- Banco da Inglaterra avalia rever limites para stablecoins
- Regulação de criptomoedas pode mudar após críticas do setor
- Regras para stablecoins incluem reservas e sandbox regulatório
O Banco da Inglaterra indicou que pode suavizar sua abordagem regulatória para stablecoins após críticas do setor financeiro sobre os limites propostos para a posse desses ativos digitais. A sinalização foi feita durante audiência no Comitê de Regulação de Serviços Financeiros da Câmara dos Lordes, onde autoridades discutiram possíveis ajustes no modelo regulatório.
Durante o depoimento, a vice-governadora do banco central, Sarah Breeden, afirmou que a instituição está disposta a considerar alternativas para lidar com possíveis riscos à estabilidade financeira. A principal preocupação envolve a possibilidade de clientes transferirem depósitos bancários tradicionais para stablecoins, movimento que poderia afetar o sistema financeiro.
Segundo Breeden, o banco central está avaliando comentários recebidos durante o processo de consulta pública. “Estamos abertos a considerar medidas alternativas para mitigar riscos relacionados à estabilidade financeira”, indicou a autoridade durante a audiência.
A proposta inicial do Banco da Inglaterra previa limites temporários para a posse de stablecoins.
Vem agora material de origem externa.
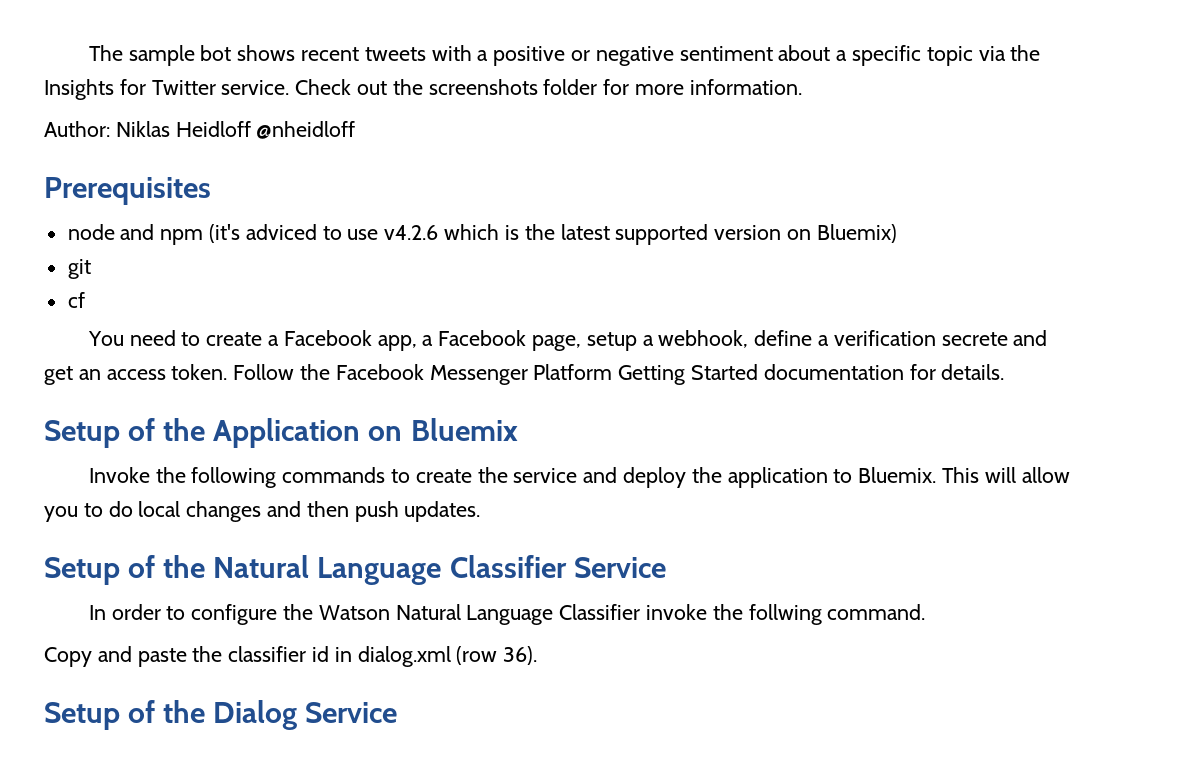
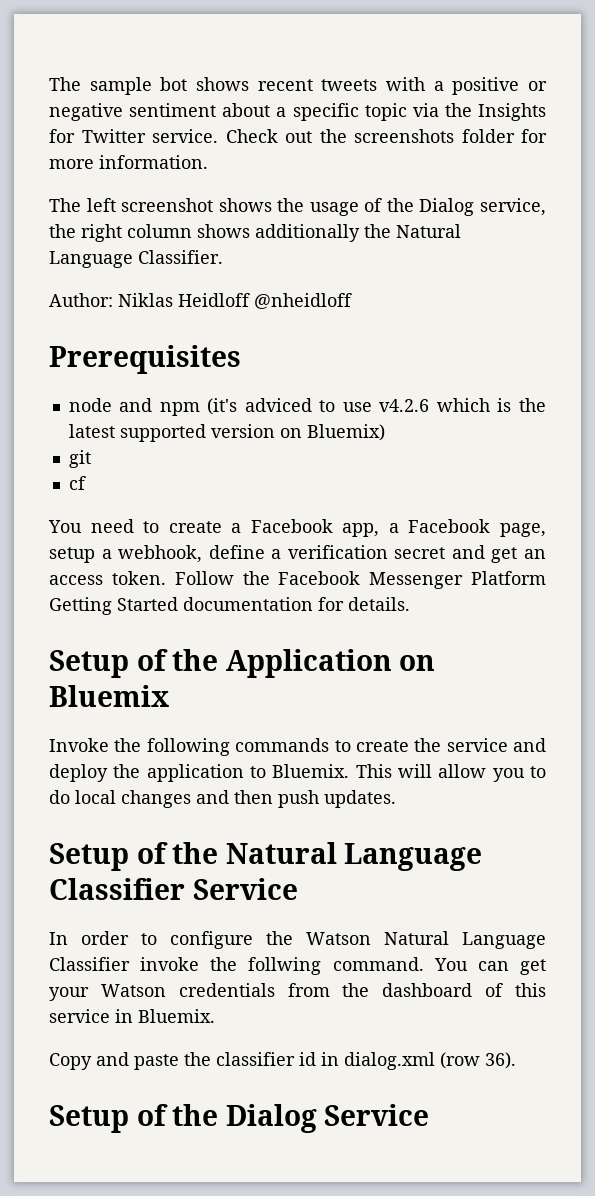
(802, 87) none -> [49,198,546,216] [49,224,461,242] [49,250,223,268] // The left screenshot shows the usage of the Dialog service, the right column shows additionally the Natural Language Classifier.
[941,332,1008,346] secrete -> [394,547,446,559] secret
(926, 612) none -> [433,958,547,975] [49,983,546,1001] [49,1009,215,1023] You can get your Watson credentials from the dashboard of this service in Bluemix.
O plano sugeria um teto de 20 mil libras para indivíduos e até 10 milhões de libras para empresas que utilizassem esses ativos digitais.
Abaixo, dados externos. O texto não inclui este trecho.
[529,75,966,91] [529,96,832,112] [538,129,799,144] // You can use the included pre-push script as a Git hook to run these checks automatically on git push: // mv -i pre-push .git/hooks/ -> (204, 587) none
Entretanto, representantes do setor argumentaram que tais limites poderiam restringir o desenvolvimento de serviços baseados em criptomoedas no Reino Unido. Empresas do setor também afirmaram que a medida poderia reduzir a competitividade do país em relação a outras jurisdições que estão avançando com estruturas regulatórias mais flexíveis.
Dentro do modelo proposto, emissores considerados sistêmicos teriam permissão para manter contas de depósito diretamente no Banco da Inglaterra. Essas reservas seriam compostas por uma combinação de títulos do governo britânico de curto prazo e depósitos mantidos no banco central.
Essa estrutura busca garantir que stablecoins regulamentadas mantenham respaldo adequado, oferecendo maior segurança para usuários e instituições financeiras que utilizem esses ativos digitais.
Além da discussão sobre limites de posse, o banco central também pretende esclarecer como garantias tokenizadas podem operar dentro das regras do EMIR do Reino Unido, estrutura regulatória voltada para derivativos e gestão de risco.
Outro ponto em análise envolve a ampliação do Sandbox de Valores Mobiliários Digitais. O programa permite que empresas testem novas tecnologias financeiras em ambiente regulado e poderá passar a incluir stablecoins regulamentadas para experimentos de liquidação no mercado atacadista.
A inclusão dessas tecnologias no sandbox regulatório indica que o Banco da Inglaterra busca acompanhar a evolução do setor de criptomoedas enquanto define salvaguardas para o sistema financeiro tradicional.